Relying upon the Oregon Supreme Court’s Hillenga14
decision, the Court denied the Department’s motion, finding that the Department had cited no evidence that the taxpayer had failed to timely exercise its appeal rights. The Court found it lacked the ability to determine whether the taxpayer “still has an opportunity to contest its taxable income or loss for the NOL years in an appeal to this court stemming from the notices of deficiency or the alleged refund claim.” The Court noted that the proper value of the NOL carryforward would be determined at trial.
Texas margin tax
Oregon statutes require inclusion of taxes on or measured by net income in calculating Oregon taxable income.15
On its originally filed returns, the taxpayer did not include its Texas Margin Tax paid in this measure as it determined that the tax was not “on or measured by income.” The Department disagreed and argued that the amount must be added back to the taxpayer’s federal taxable income to compute Oregon taxable income. Because the Texas tax statutes allow a deduction for specified costs of goods sold or specified compensation, but not both, and limits the deduction to the lesser of 70 percent of total revenue or total revenue minus $1 million, the Court determined that the limitations are contrary to the definition of net income. Therefore, it determined that the amount of Texas Margin Tax paid by the taxpayer did not need to be added back to compute Oregon taxable income.16
The apportionment issue addressed by the Court in this decision demonstrates how apportionment statutes have been unable to keep pace with conglomerate businesses that have numerous and complex revenue streams. In this instance, the Court was forced to apply apportionment statutes that did not envision the business model developed by this taxpayer. Specifically, the Court noted that the Oregon legislature did not contemplate the situation of a single entity operating both a cable business and an over-the-air network. While the Oregon apportionment rules applicable to interstate broadcasters have since been significantly modified,17
multistate taxpayers and state tax authorities alike are likely to continue to struggle in interpreting industry-specific rules that do not address novel or hybrid fact patterns. Examples of business enterprises that potentially may need to consider the Court’s analysis regarding sales factor apportionment include trucking/logistics companies and internet service providers that also produce and sell content. For entities similarly situated to the taxpayer at issue in this case, one can expect added complexity as streaming services associated with existing broadcasting companies continue to gain market share.

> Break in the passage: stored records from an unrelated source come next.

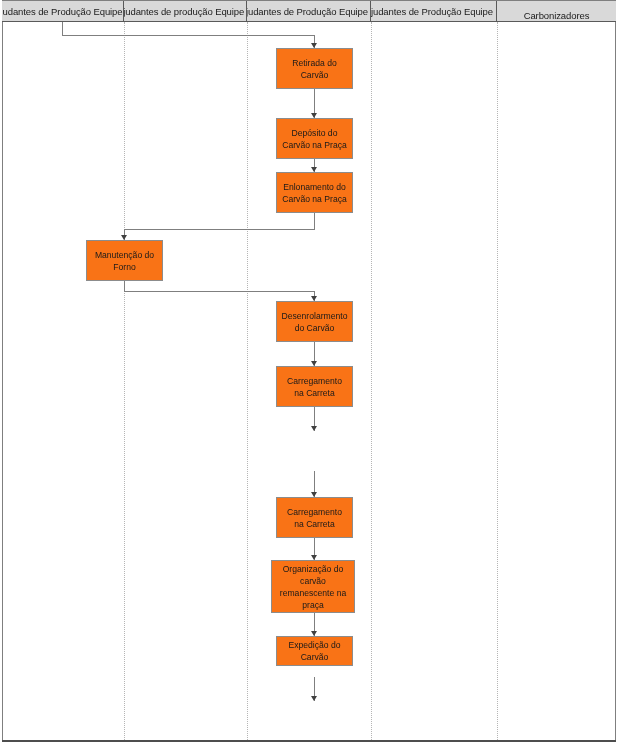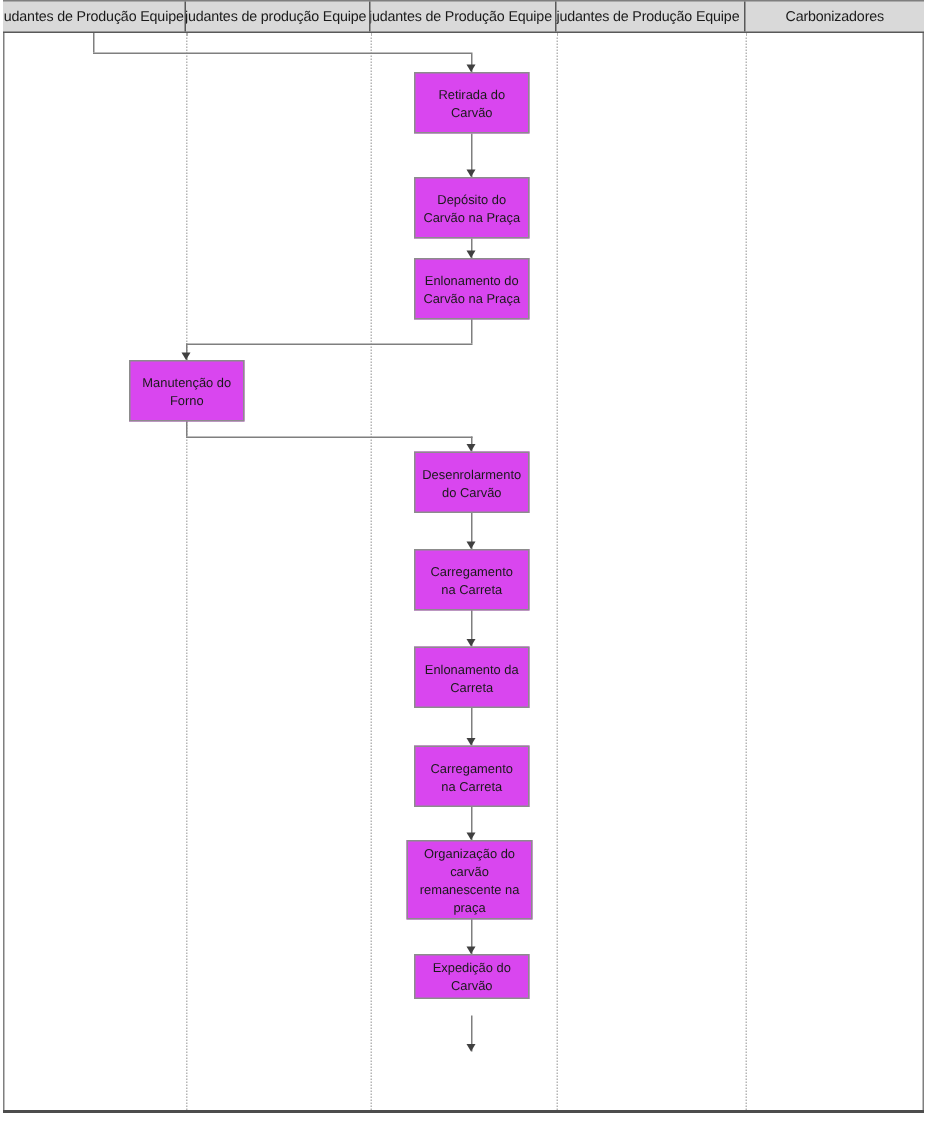--- a/index.html
+++ b/index.html
@@ -63,7 +63,7 @@
     overflow: hidden;
     letter-spacing: -0.1px;
   }
-  .lane-header:last-child { border-right: none; }
+  .lane-header:last-child { border-right: none; align-items: flex-end; }
 
   
   .lane-divider {

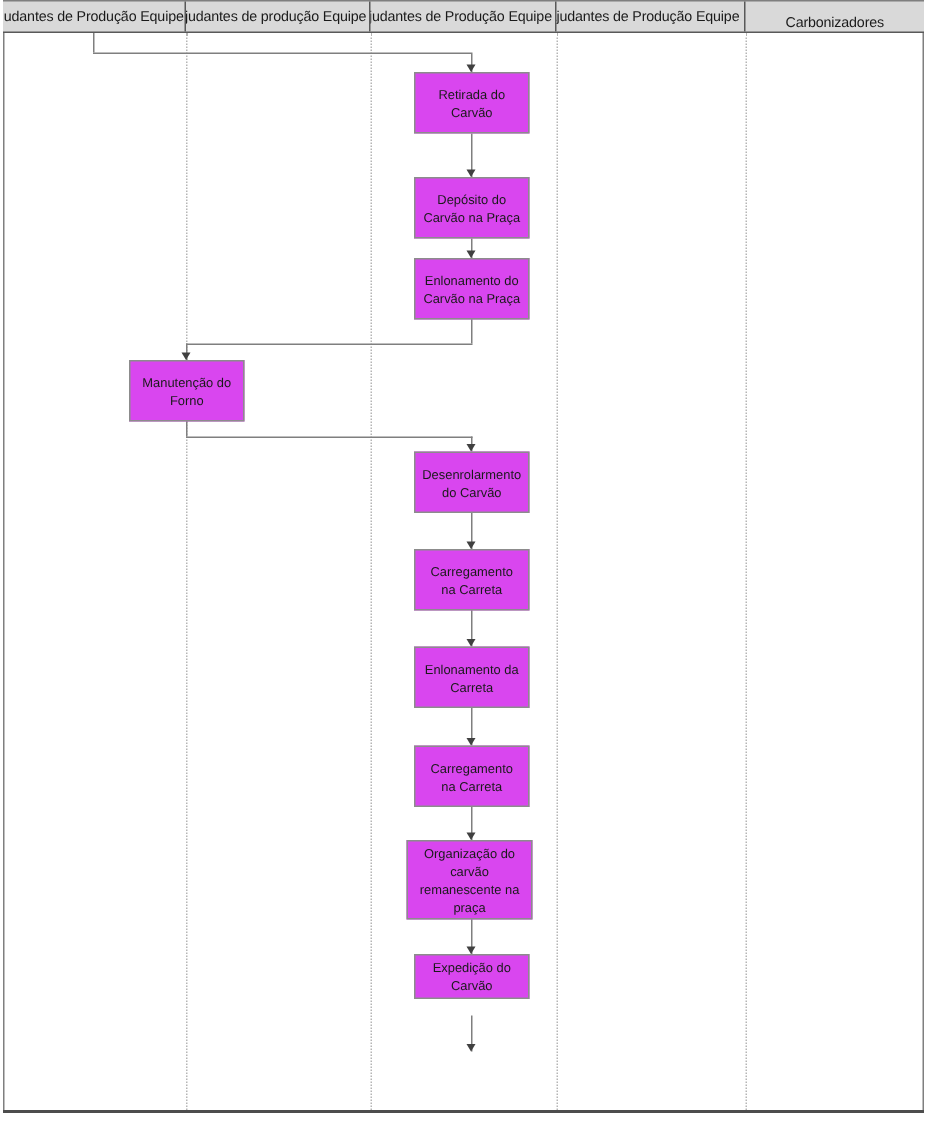--- a/index.html
+++ b/index.html
@@ -78,7 +78,7 @@
   .node {
     position: absolute;
     box-sizing: border-box;
-    background: #d946ef;
+    background: #f97316;
     border: 1px solid #8c8c8c;
     display: flex;
     align-items: center;

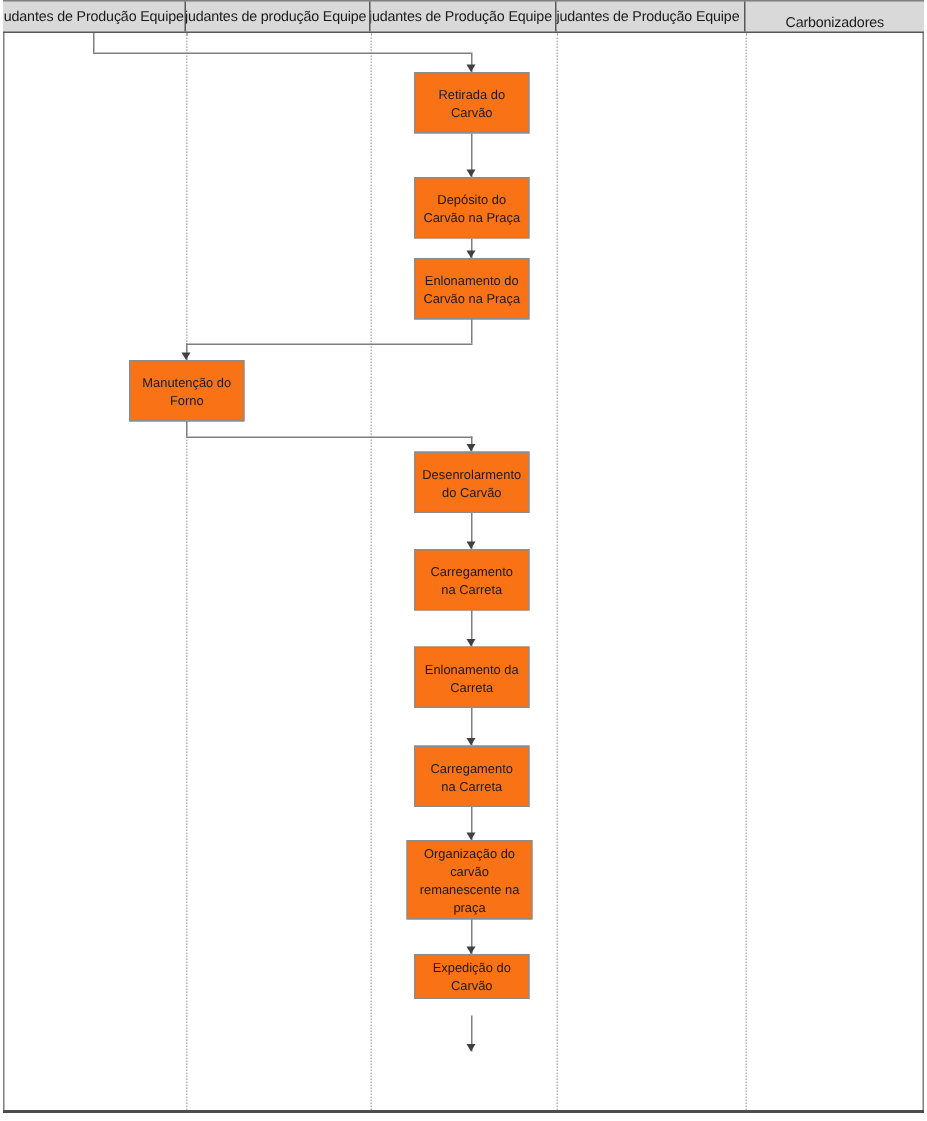--- a/index.html
+++ b/index.html
@@ -219,10 +219,6 @@
 na Carreta</span>
   </div>
 
-  <div class="node" style="left:276px; top:431px; width:77px; height:41px;">
-    <span class="node-text">Enlonamento da
-Carreta</span>
-  </div>
 
   <div class="node" style="left:276px; top:497px; width:77px; height:41px;">
     <span class="node-text">Carregamento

Beyond the issue of apportioning specific revenue streams, the Court’s analysis leaves open the question of whether a company’s sale of a passive interest in an entity should be treated differently for purposes of the business / nonbusiness income determination when the entity being sold is a partnership rather than a corporation. Further, the categorization by the Court of the Texas Margin Tax as not qualifying as a tax “on or measured by income” may lead multistate taxpayers filing in Oregon with gross receipts or hybrid tax liabilities in other states to evaluate whether such taxes should be added back to the Oregon corporation income tax base. Interestingly, the Department has not yet provided guidance regarding whether the Oregon Corporate Activity Tax (CAT), which is modeled after the Texas Margin Tax, is treated as an income tax for this purpose. As a result of this decision, taxpayers should also prospectively consider whether the Oregon CAT payments made for the 2020 tax year should be added back to the Oregon corporation income tax base.